Introduction: Hydrogels made of natural polymers are interesting biomaterials because they simulate the aqueous environment of extracellular matrices and present high affinity with cells.[1] In particular, chitosan, a natural polysaccharide, exhibits excellent intrinsic properties such as biodegradability, biocompatibility and physiochemical characteristics offering unique opportunities for tissue engineering.[2] However, these soft hydrogels still present important challenges with respect to their clean fabrication (i.e., without using toxic chemicals) into precise structures featuring the appropriate mechanical resistance. In this work we propose the solvent-cast 3D printing technique to obtain precise and biocompatible three-dimensional (3D) chitosan scaffolds.

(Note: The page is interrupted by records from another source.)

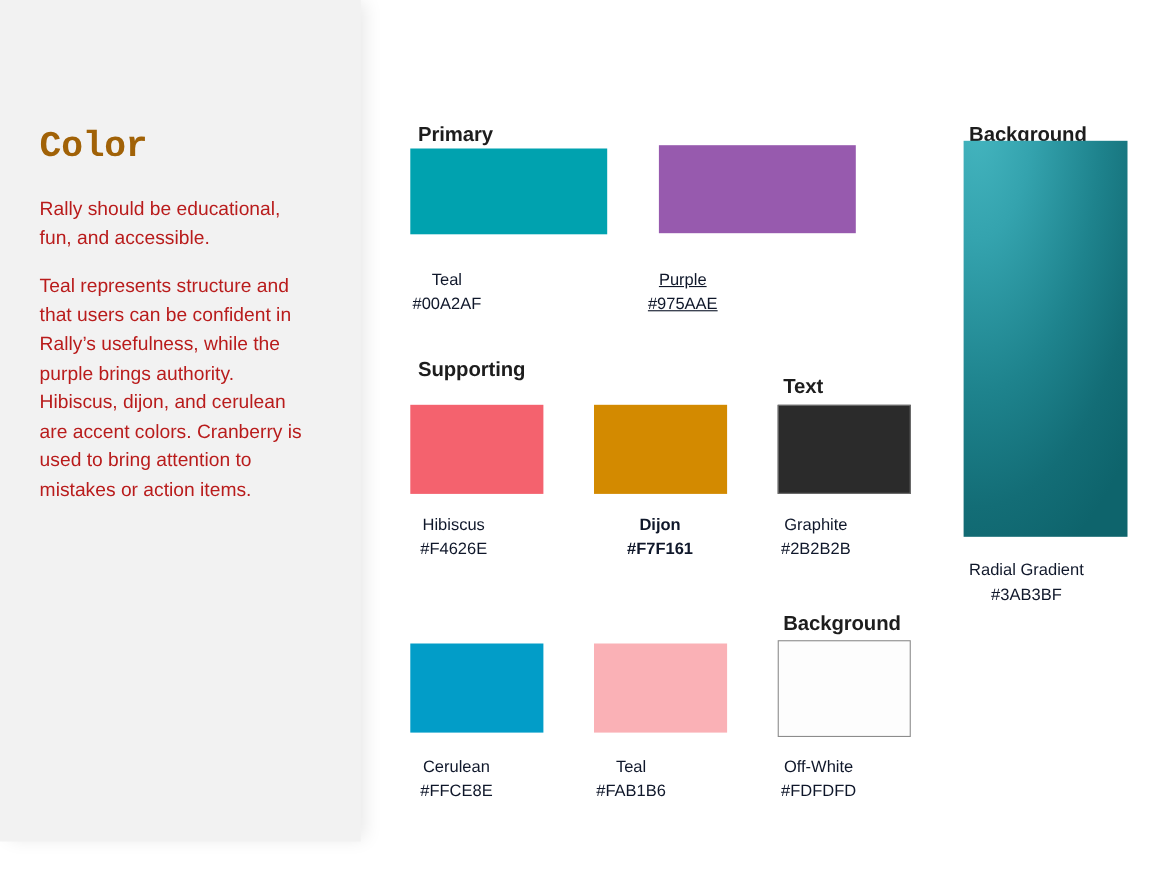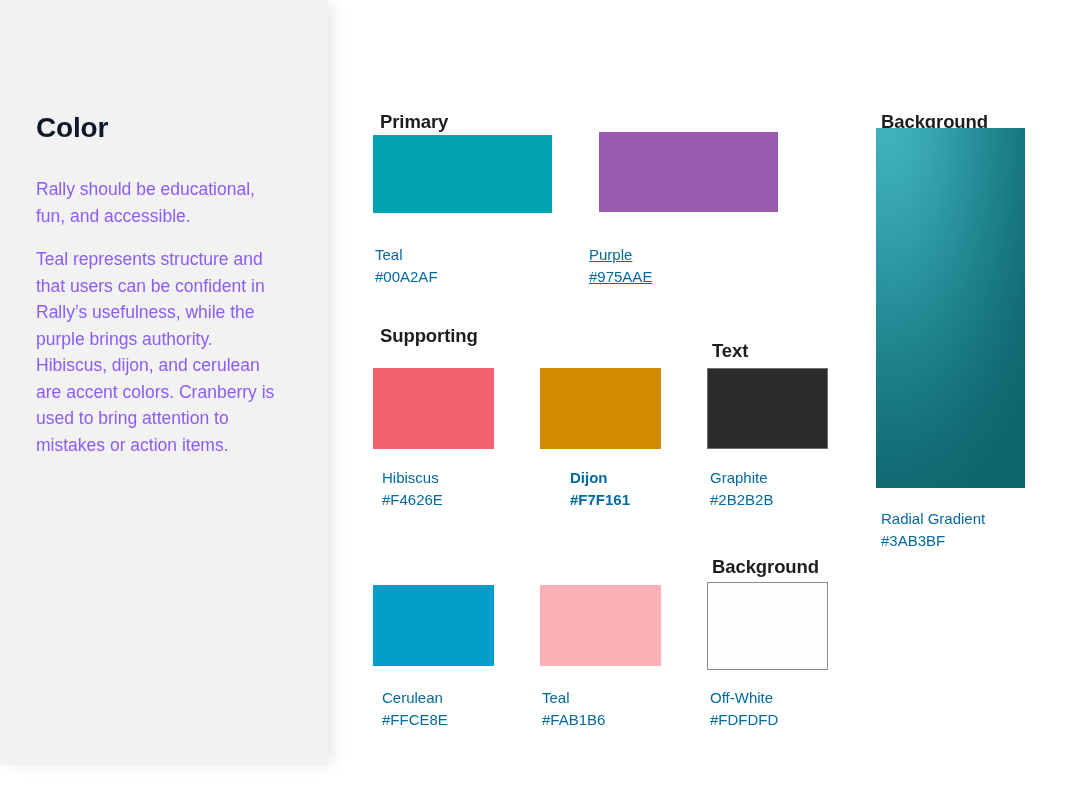"Color" #sidebar-title { color: #0f172a -> #a16207; font-family: none -> Liberation Mono, monospace; font-size: 28px -> 33px }
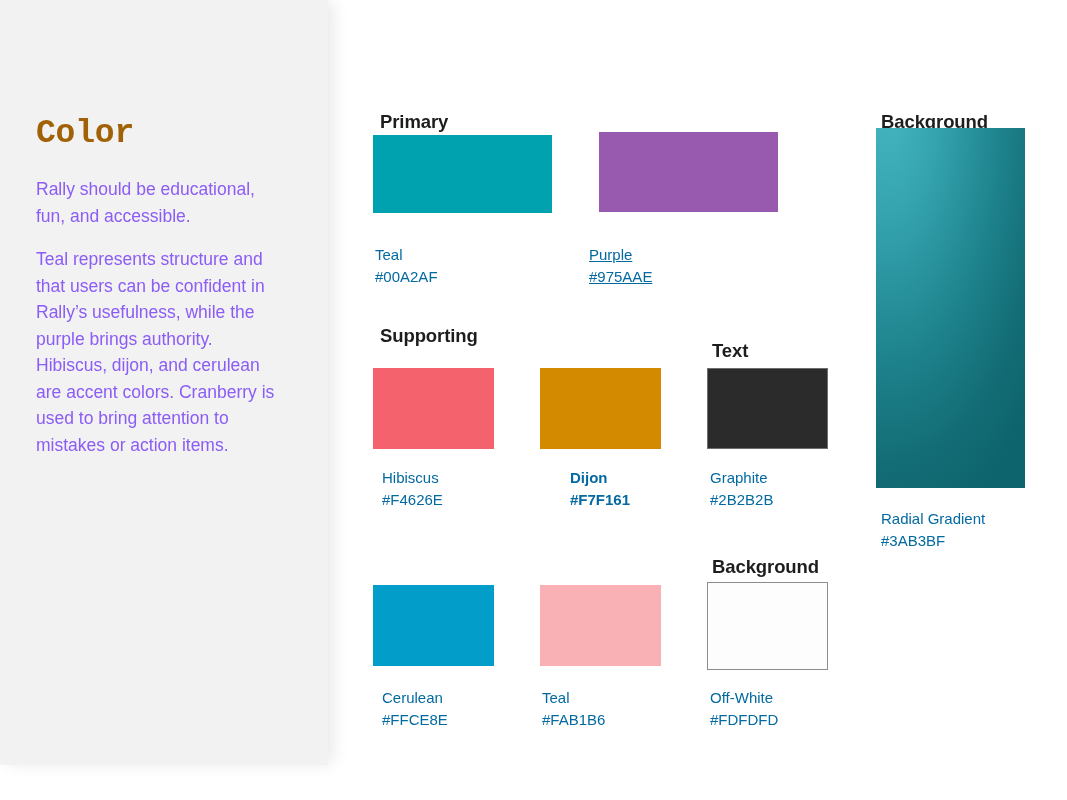"Rally should be educational, fun," #sidebar-body p { color: #8b5cf6 -> #b91c1c }
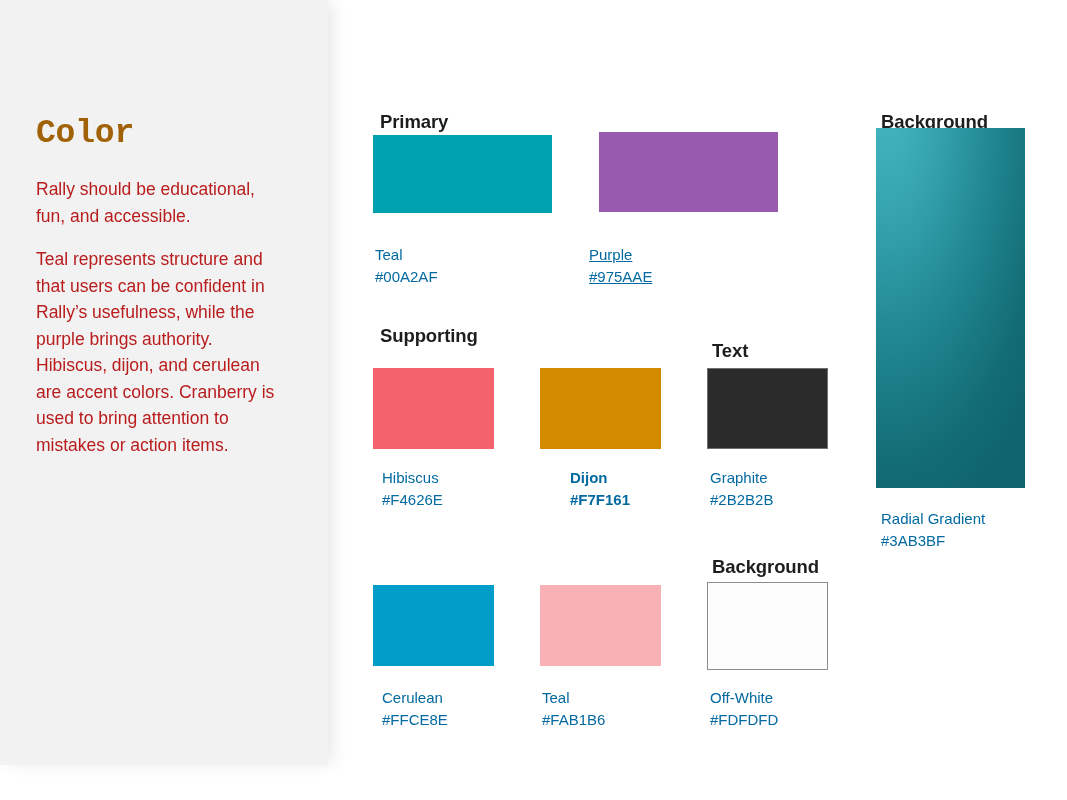"Teal" .caption { color: #0369a1 -> #0f172a; text-align: none -> center }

Materials and methods: Chitosan (degree of deacetylation = 90%, molecular weight = 207 kDa) used in this study was supplied by Biolog GmbH (Germany). 8 w/v % chitosan dissolved in mixed acids: acetic acid, lactic acid and citric acid (mole fraction: 71.1%, 27.3% and 1.6%, respectively) was prepared as the printable ink used for the fabrication. The solvent-cast 3D printing was developed to fabricate chitosan scaffolds at room temperature. The setup consists of a computer-controlled translation stage and a three-axis positioning platform. Chitosan scaffolds were produced by extruding the ink filaments on the plate in a layer–by-layer manner, which was followed by the filament solidification through solvent evaporation. Physical hydrogel scaffolds were obtained by neutralization in a sodium hydroxide solution. The tensile properties of chitosan scaffolds were examined using a MTS-Insight machine. Indirect toxicity (on extracts) of the scaffold was tested with L929 fibroblasts using the alamar blue test. The ability of cells to adhere and grow on material was also evaluated by alamar blue and live/dead assay after 1, 4 and 7 days.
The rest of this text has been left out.